Pénal - Peines et droit pénitentiaire
07/05/2020
En pleine crise sanitaire, le taux d’occupation carcérale est passé en dessous de 100 %. Les professionnels demandent alors au Gouvernement de poursuivre cet effort pour résorber définitivement la surpopulation carcérale. Retour sur les préconisations de la Contrôleure général des lieux de privation de liberté.
« Pour la première fois depuis plusieurs décennies, les prisons françaises ont connu, fin avril 2020, un taux d’occupation global inférieur à 100 % » introduit Adeline Hazan, la Contrôleure générale des lieux de privation de liberté (CGLPL) dans une saisine adressée à la ministre de la Justice le 5 mai 2020.

En effet, Nicole Belloubet a indiqué qu’au 7 mai 2020 « le taux d’occupation moyen est de 98 % » (France Inter, 7 mai). Elle précise néanmoins que « cela cache des disparités. Les maisons d’arrêt ont un taux d’occupation de 111 % ». En effet, au 27 avril, l’Observatoire international des prisons annonçait que le taux d’occupation était supérieur à 100 % dans les maisons d’arrêt mais surtout, inégalitaire entre elles. En exemple : Villepinte 143 %, Bois d’Arcy 146 %, Meaux 157 % ou Nanterre 139 %. 
 
L’objectif de réduction de la surpopulation carcérale a donc été atteint. Et cette baisse est le résultat de plusieurs facteurs, à savoir la baisse du nombre d'incarcérations résultant du ralentissement de l’activité judiciaire (v. Covid-19 : les juridictions ferment, sauf exceptions, Actualités du droit, 16 mars 2020) et l'augmentation du nombre des sorties en détention (v. Covid-19 : ce que prévoit l’ordonnance adaptant la procédure pénale, Actualités du droit, 25 mars 2020).
 
« Répondant à une impulsion gouvernementale, ces mesures prennent des formes diverses : aménagements de peines, libérations anticipées ou choix de peines alternatives à l’incarcération » explique la Contrôleure. Même si pour elle, les directives gouvernementales ne suffisent pas (v. Covid-19 et détention : des mesures jugées insuffisantes, Actualités du droit, 16 avr. 2020). Elle proposait notamment, sans la limiter à deux mois, la sortie des détenus qui sont à six mois de leur fin de peine « comme l’eut voulu la logique du volet « peines » de la loi de programmation 2018-2022 et de réforme pour la justice du 23 mars 2019 ».
 

La surpopulation carcérale : un fléau français
Alors, luttant pour le respect du principe de l’encellulement individuel imposé par une loi de 1875, la CGLPL reconnaît que l’objectif n’est pas atteint mais que « le passage de cette barre symbolique démontre qu’il est possible de réduire la surpopulation pénale de manière efficace et rapide ».
 
Le constat est sans appel : la surpopulation carcérale a des impacts, au-delà du manque d’espace, sur la dignité des personnes détenues, sur les conditions de travail pour le personnel pénitentiaire, sur la montée de la violence mais également sur la réinsertion des personnes détenues en raison de la saturation.
 
Adeline Hazan tient alors à rappeler la condamnation de la France par la CEDH en janvier 2020 (v. Surpopulation carcérale : la France épinglée par la CEDH, Actualités du droit, 6 févr. 2020). La Cour de Strasbourg avait sommé la France de résorber définitivement la surpopulation carcérale par « la refonte du mode de calcul de la capacité des établissements pénitentiaires, l’amélioration du respect de cette capacité d’accueil et la création d’un recours préventif permettant aux personnes détenues, de manière effective, en combinaison avec le recours indemnitaire, de redresser la situation dont elles sont victimes et d’empêcher la continuation d’une violation alléguée » précise Adeline Hazan dans son courrier.
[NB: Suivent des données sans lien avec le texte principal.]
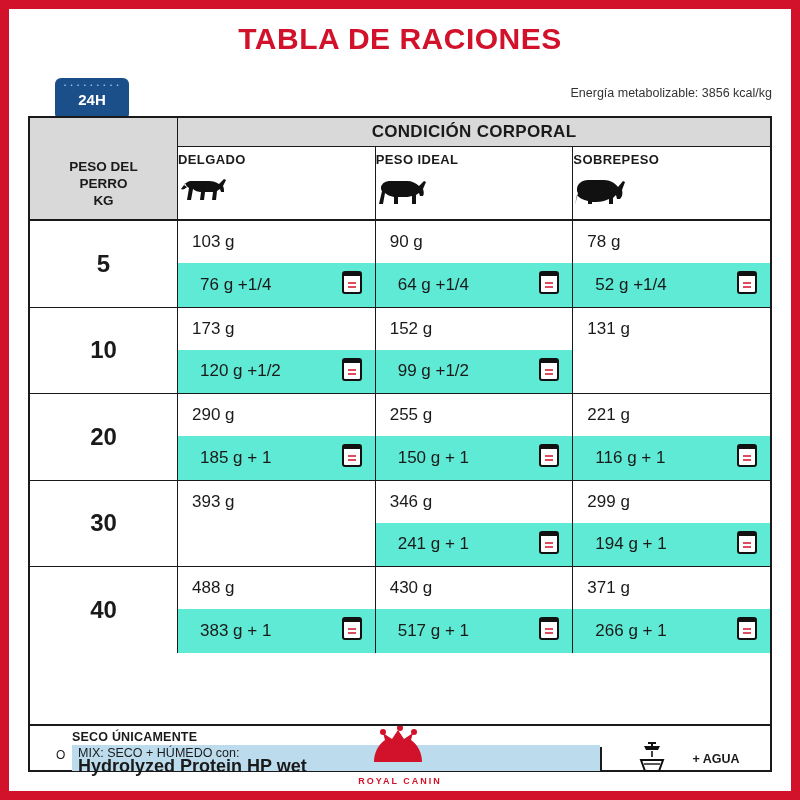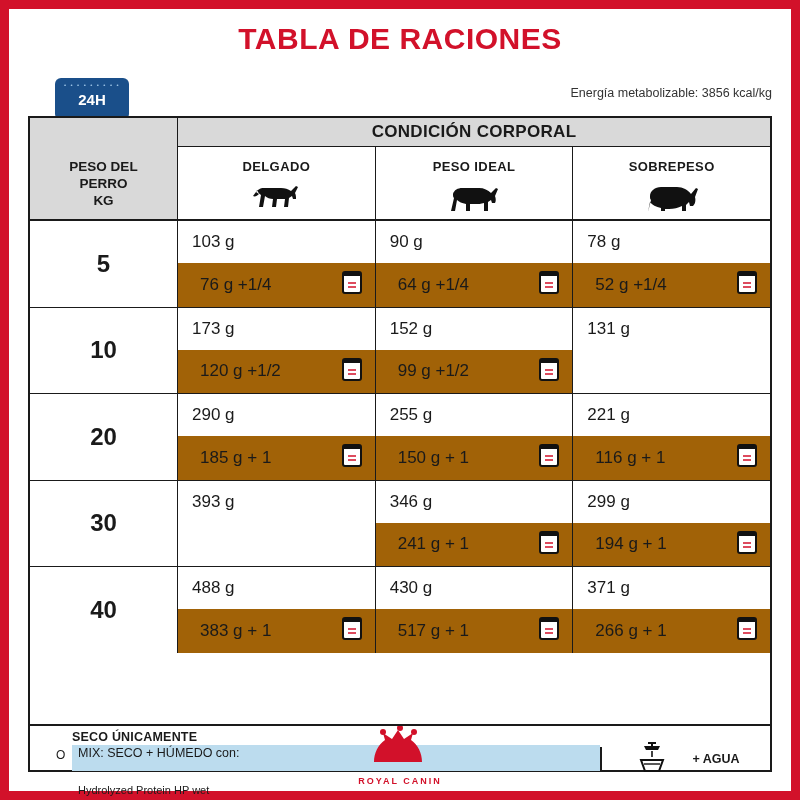"DELGADO" .cond-col { align-items: center -> none; padding-top: 12px -> 5px }
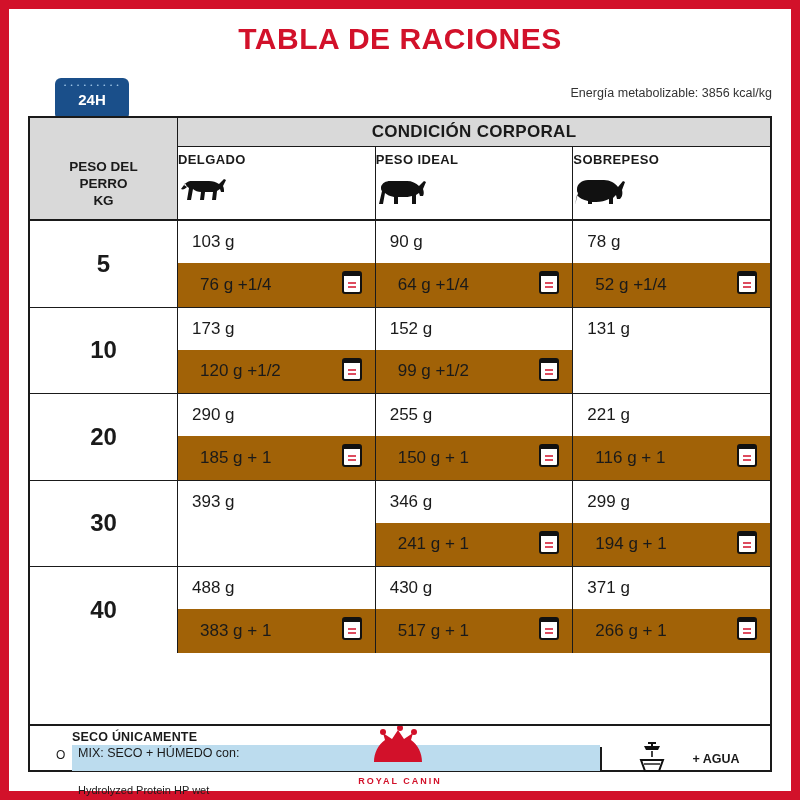"76 g +1/4" .mix { background: #a16207 -> #5eead4 }
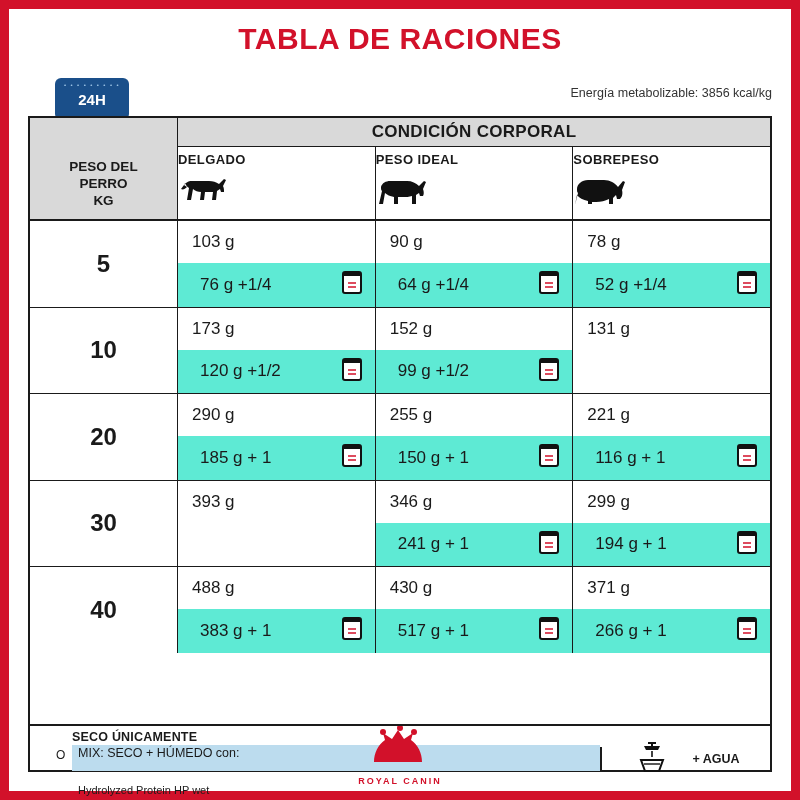"Hydrolyzed Protein HP wet" .foot-l3 { font-size: 11px -> 18px; font-weight: normal -> bold; margin-top: 24px -> none }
La France doit rejoindre le mouvement européen de baisse de la population carcérale.
 

Objectif : éviter le retour à la surpopulation carcérale
Alors, comme demandé par de nombreux professionnels, il faut « empêcher tout retour à la situation antérieure ». À l’instar du Syndicat national des directeurs pénitentiaires qui, le 20 avril dans une lettre ouverte, demandait au Président de la République l’encellulement individuel. Il arguait qu’ « il ne sera en effet plus jamais possible de prétendre que l'encellulement individuel constitue un objectif inatteignable, que le numerus clausus est une chimère ».
 
Mais pour cela, « une ambition et des outils nouveaux sont donc nécessaires » assure la Contrôleure. Elle fait alors plusieurs recommandations.
 

Les préconisations de la Contrôleure général des lieux de privation de liberté
Adeline Hazan propose de compléter les mesures de politique pénale prévues par la loi de programmation 2018-2022 et de réforme pour la justice du 23 mars 2019 (L. 2019-222, 23 mars 2020, JO 24 mars). À savoir le fait de :
- favoriser le recours aux alternatives à l’incarcération ;
- réajuster le périmètre de la peine d’emprisonnement en fonction du principe de nécessité des peines ;
- remplacer les peines de prison par d’autres peines pour certaines infractions
- procéder à des mesures de dépénalisation ;
- s’interroger sur le sens des courtes peines « qui ont le plus souvent pour effet de provoquer de réelles ruptures dans la vie d’une personne condamnée sans qu’elle puisse bénéficier d’une aide quelconque en prison en raison de la brièveté de son séjour » ;
- prioriser les mesures alternatives à l’incarcération pour certaines personnes.
 
 
À noter : 27 226 personnes exécutent un reliquat de peine de moins d’un an de prison, dont 16 932 de moins de six mois (au 1er janvier 2020) indique l’Observatoire international des prisons dans un communiqué du 11 avril.
 

Ensuite, elle invite à réexaminer des dispositions du Code de procédure pénale et certaines pratiques, notamment concernant :
- la réduction de la durée des instructions et délais d’audiencement pour éviter l’allongement « inutile » des détentions provisoires ;
- la pratique de la comparution immédiate « consistant à requérir et prononcer des peines d’emprisonnement assorties d’un mandat de dépôt ».
 
Pour la gestion de la population carcérale, elle préconise une action en deux temps. « Il convient de combiner des mesures ponctuelles, visant à consolider rapidement le mouvement très largement amorcé de réduction de la population carcérale et des mesures de long terme permettant de respecter durablement la capacité d’accueil des établissements pénitentiaires ». Ainsi, il faudrait :
- à court terme, inscrire dans la loi l’interdiction générale d’héberger des personnes sans lit, chaise et place personnelle à une table tout en poursuivant l’effort de déflation pour ramener le niveau de population pénale à la capacité réelle des établissements, précisant qu’« on ne doit pas pour cela s’interdire de recourir à des moyens exceptionnels tels que la grâce ou l’amnistie » ;
- sur le long terme, mettre en place un dispositif législatif de régulation carcérale.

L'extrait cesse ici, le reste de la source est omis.